Urteil vom 5. Juni 2008 
I. sozialrechtliche Abteilung 
 
Besetzung 
Bundesrichter Ursprung, Präsident, 
Bundesrichterinnen Widmer, Leuzinger, 
Gerichtsschreiber Jancar. 
 
Parteien 
Dienststelle für Wirtschaft und Arbeit Luzern (wira), Stab Recht, Bürgenstrasse 12, 6005 Luzern, Beschwerdeführerin, 
 
gegen 
 
B.________, 1977, Beschwerdegegner, 
vertreten durch Rechtsanwalt Dr. Lucien W. Valloni, Bellerivestrasse 201, 8034 Zürich. 
 
Gegenstand 
Arbeitslosenversicherung, 
 
Beschwerde gegen den Entscheid des Verwaltungsgerichts des Kantons Luzern vom 25. Januar 2008. 
 
Sachverhalt: 
 
A. 
Der 1977 geborene B.________ meldete sich am 4. März 2004 beim Arbeitsamt Y.________ zur Arbeitsvermittlung an und erhob Anspruch auf Arbeitslosenentschädigung. Vom 1. Juli 2004 bis 30. Juni 2005 stand er in einem befristeten Arbeitsverhältnis als Fussballer beim Club X.________, welches vom 1. Juli 2005 bis 30. Juni 2006 verlängert wurde (Arbeitsverträge vom 16. Juni 2004 und 4. Juli 2005). Mit Verfügung vom 6. Juli 2005 verneinte die Dienststelle für Wirtschaft und Arbeit Luzern (wira), Abteilung Zentrale Dienste, die Vermittlungsfähigkeit des Versicherten ab 4. März 2004. In teilweiser Gutheissung der dagegen erhobenen Einsprache bejahte die wira seine Vermittlungsfähigkeit ab 4. März bis 30. Juni 2004 und verneinte sie ab 1. Juli 2004 (Entscheid vom 1. Oktober 2007). 
 
B. 
In Gutheissung der hiegegen eingereichten Beschwerde hob das Verwaltungsgericht des Kantons Luzern den Einspracheentscheid auf und stellte fest, dass der Versicherte ab 1. Juli 2004 vermittlungsfähig gewesen sei (Entscheid vom 25. Januar 2008). 
 
C. 
Mit Beschwerde beantragt die wira die Aufhebung des kantonalen Entscheides. 
 
Der Versicherte schliesst auf Abweisung der Beschwerde, soweit darauf überhaupt einzutreten sei. Das Staatssekretariat für Wirtschaft verzichtet auf eine Vernehmlassung. 
 
Erwägungen: 
 
1. 
Die Beschwerde kann wegen Rechtsverletzung gemäss Art. 95 und Art. 96 BGG erhoben werden. Das Bundesgericht wendet das Recht von Amtes wegen an (Art. 106 Abs. 1 BGG). Es ist somit weder an die in der Beschwerde geltend gemachten Argumente noch an die Erwägungen der Vorinstanz gebunden; es kann eine Beschwerde aus einem anderen als dem angerufenen Grund gutheissen und es kann sie mit einer von der Argumentation der Vorinstanz abweichenden Begründung abweisen (vgl. BGE 130 III 136 E. 1.4 S. 140). 

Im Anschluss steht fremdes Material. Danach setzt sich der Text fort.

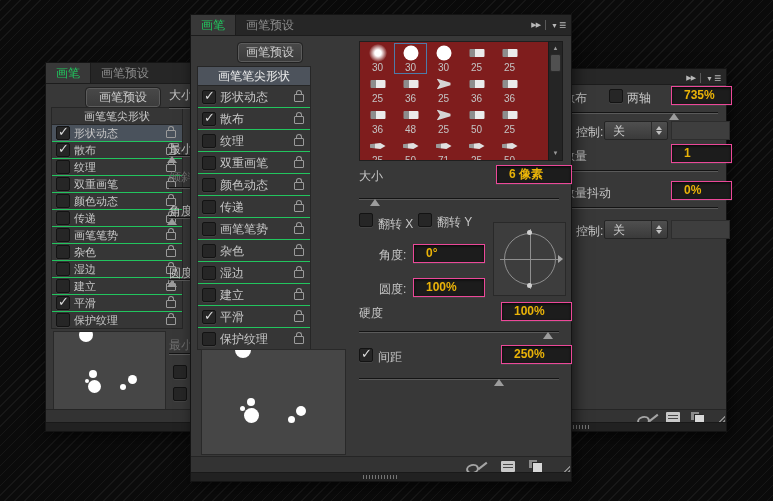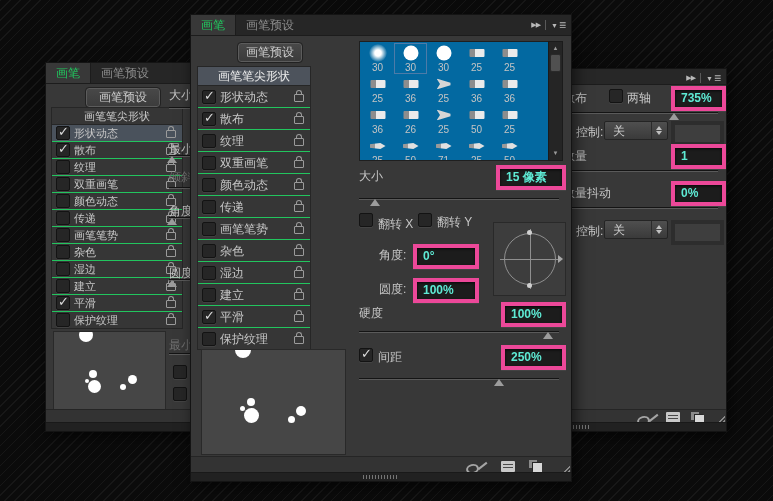"30" .grid { background: #0369a1 -> #7f1d1d }
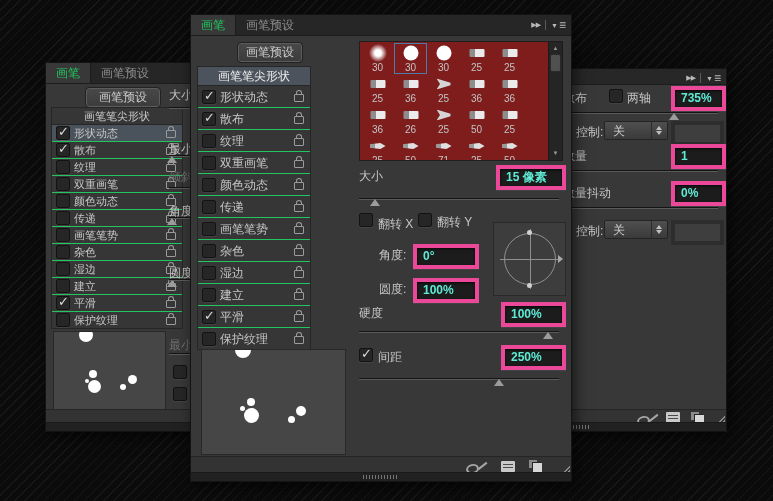"735%" .fld { border: 4px solid #ec4899 -> 1px solid #ec4899; color: #5eead4 -> #eab308; padding: 0 6px -> 0 12px }
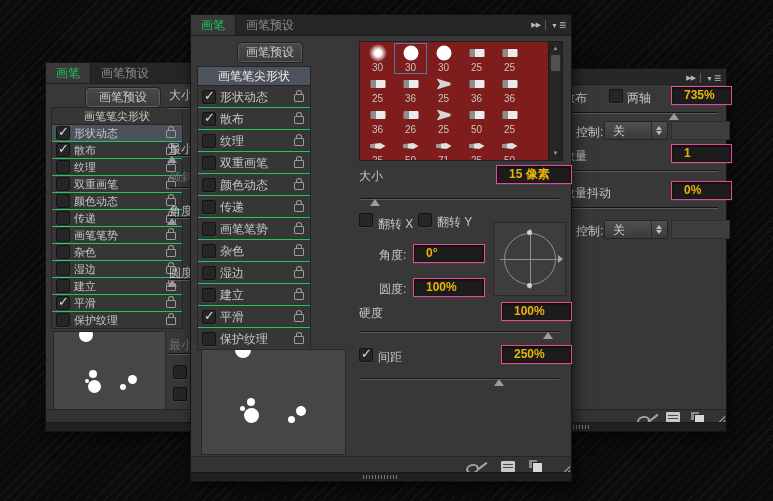"26" div.num { text: 26 -> 48 }
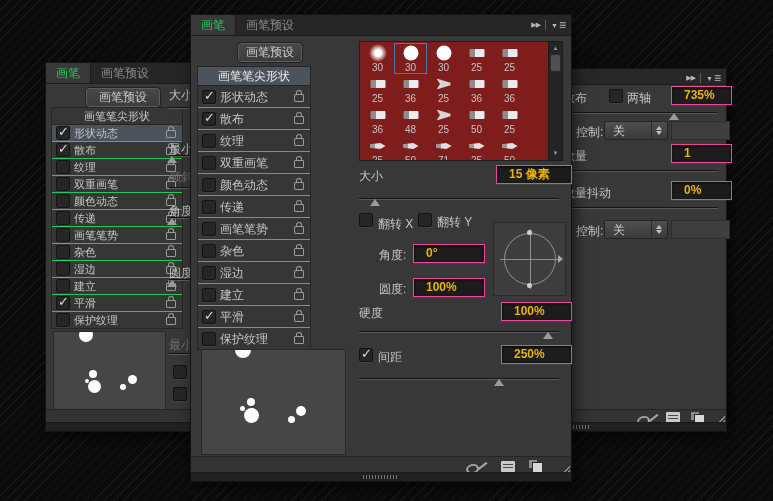"15 像素" span.fld { text: 15 -> 6 }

Das Bundesgericht legt seinem Urteil den Sachverhalt zugrunde, den die Vorinstanz festgestellt hat (Art. 105 Abs. 1 BGG). Es kann die Sachverhaltsfeststellung der Vorinstanz von Amtes wegen berichtigen oder ergänzen, wenn sie offensichtlich unrichtig ist oder auf einer Rechtsverletzung im Sinne von Art. 95 BGG beruht (Art. 105 Abs. 2 BGG) und wenn die Behebung des Mangels für den Ausgang des Verfahrens entscheidend sein kann (Art. 97 Abs. 1 BGG). Dies ist aufgrund der Vorbringen in der Beschwerde zu prüfen (nicht publ. E. 1.2 und 2.2 des Urteils BGE 133 V 640). 
 
2. 
2.1 Die Vorinstanz hat die Bestimmungen und Grundsätze über die für den Anspruch auf Arbeitslosenentschädigung vorausgesetzte Vermittlungsfähigkeit der versicherten Person im Allgemeinen (Art. 8 Abs. 1 lit. f , Art. 15 Abs. 1 AVIG; BGE 125 V 51 E. 6a S. 58, 123 V 214 E. 3 S. 216; SVR 2007 ALV Nr. 6 S. 19 E. 1.1, C 244/05) und bei Profifussballern im Besonderen (SVR 2007 ALV Nr. 6 S. 19 E. 2.1 mit Hinweisen; ARV 2004 S. 275, C 174/03) zutreffend dargelegt. Gleiches gilt zur Bedeutung der Arbeitsbemühungen der versicherten Person (Art. 17 Abs. 1 AVIG) im Rahmen der Prüfung ihrer Vermittlungsfähigkeit (BGE 112 V 215 E. 1b und 2 S. 217 f.; SVR 2007 ALV Nr. 6 S. 19 E. 1.2 f. mit Hinweisen). Darauf wird verwiesen. 
 
2.2 Der Begriff der Vermittlungs(un)fähigkeit schliesst graduelle Abstufungen aus (BGE 126 V 124 E. 2 S. 126, 125 V 51 E. 6a S. 58). Entweder ist eine versicherte Person vermittlungsfähig, d.h. insbesondere bereit, eine zumutbare Arbeit im Umfang von mindestens 20 % eines Normalarbeitspensums anzunehmen, oder nicht (vgl. Art. 5 AVIV; BGE 125 V 51 E. 6a in fine S. 58, Urteil 8C_569/2007 vom 4. April 2008, E. 2). Bei Arbeitnehmern, die nur noch teilzeitlich erwerbstätig sein wollen oder können, ist der Anspruch auf Arbeitslosenentschädigung über das Kriterium des anrechenbaren Arbeitsausfalls zu bestimmen (vgl. Art. 8 Abs. 1 lit. b in Verbindung mit Art. 11 AVIG; in SVR 2004 ALV Nr. 12 S. 35 publ. E. 3.3.1 des Urteils BGE 130 V 138; BGE 125 V 51 E. 6b und 6c/aa S. 58 f.). Somit sind teilarbeitslose Personen für eine weitere Teilzeitstelle oder eine Vollzeitbeschäftigung entweder vermittlungsfähig oder nicht (Urteil C 144/05 vom 1. Dezember 2005, E. 2.2.1 mit Hinweis). 
 
3.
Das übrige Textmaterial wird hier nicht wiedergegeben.